Beth Ashmore, senior consultant for retirement risk management at Willis Towers Watson, says when it comes to expanding personal financial planning and increasing 401(k) contributions, for an employer,the value of making adjustments in those areas is to support employees with efforts to prepare and save for retirement.
“Whenever any employer is thinking about making a change in total rewards, they need to be thinking about it from the perspective of the compensation as the benefit,” Ashmore says. “What is the best value and impact I can make for my employees?”
As for increasing or accelerating pension plan contributions, Ashmore says with the tax law change the majority of employers have a short-term opportunity to make a pension contribution and potentially deduct at a higher tax rate at the beginning of 2018. “Going forward, that tax deduction will be less for a lot of employers under the new tax law,” Ashmore says.
Other potential changes to benefit programs include increasing the employer healthcare subsidy, reducing or holding flat the employee payroll deduction, or adding a new paid family leave program in accordance with the Family and Medical Leave Act’s tax credit available for paid leave for certain employees.
At least 64% of employers are planning to or considering taking action on their broad-based compensation programs, or have already taken action. The most common changes organization have made or are planning include conducting review of their compensation philosophy, addressing pay-gap issues and introducing a profit-sharing or one-time bonus payout to all employees.
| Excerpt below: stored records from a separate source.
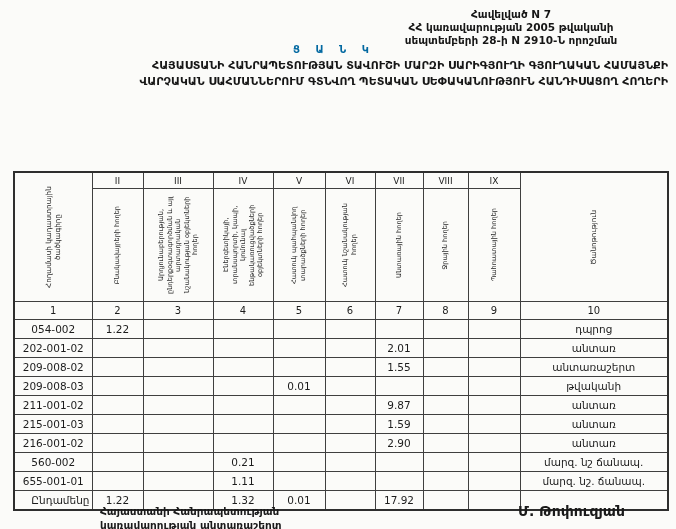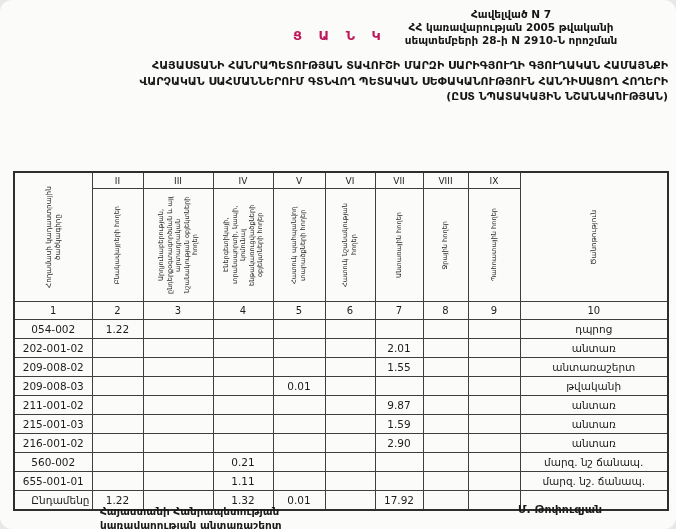"Հավելված N 7" .page { border-radius: 12px -> none }
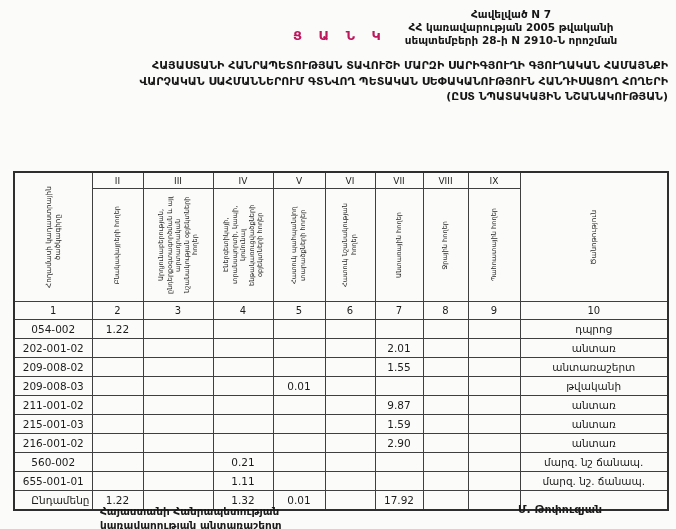"Ց Ա Ն Կ" .list-label { color: #be185d -> #0369a1; font-size: 13px -> 10px; top: 28px -> 44px }
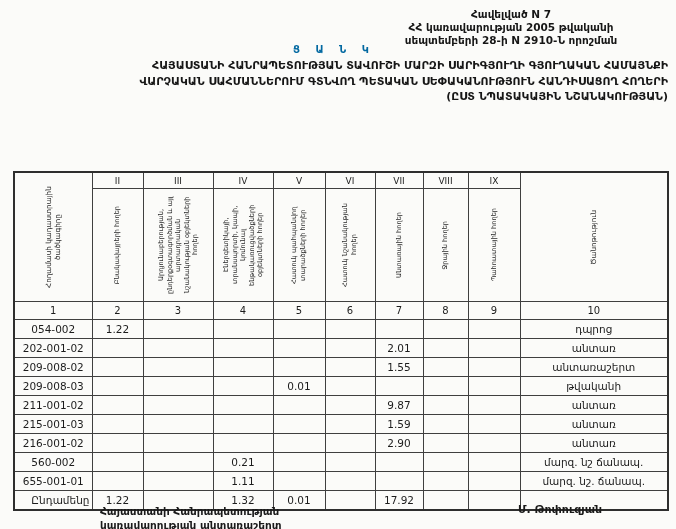"(ԸՍՏ ՆՊԱՏԱԿԱՅԻՆ ՆՇԱՆԱԿՈՒԹՅԱՆ)" div { html: <div>(ԸՍՏ ՆՊԱՏԱԿԱՅԻՆ ՆՇԱՆԱԿՈՒԹՅԱՆ)</div> -> none }
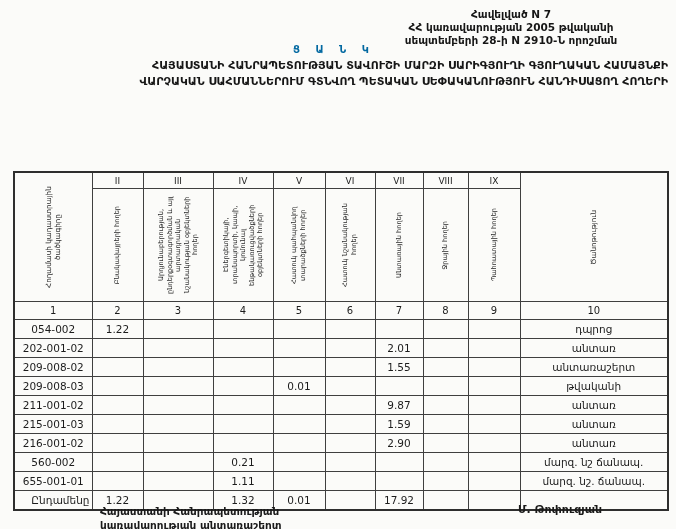"Մ. Թոփուզյան" .signature-name { font-size: 11px -> 14px }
Steve Seelig, executive compensation counsel at Willis Towers Watson, says when it comes to changing compensation philosophy employers should re-evaluate their pay structure to determine if they want to continue to offer the same compensation.
“Employers may want to consider a more fixed compensation — similar to what Netflix started — where the CEO is paid much more salary and less performance-based compensation,” Seelig says.
Many employers answered questions on addressing pay gaps from the perspective of closing a gender pay gap. However, Seelig says employers could also refer to pay gaps between levels within an organization, such as an associate to a supervisor.
“The CEO pay ratio will be disclosed later on this year and employers could take this time as an opportunity to narrow the gaps between positions before the disclosure,” Seelig says.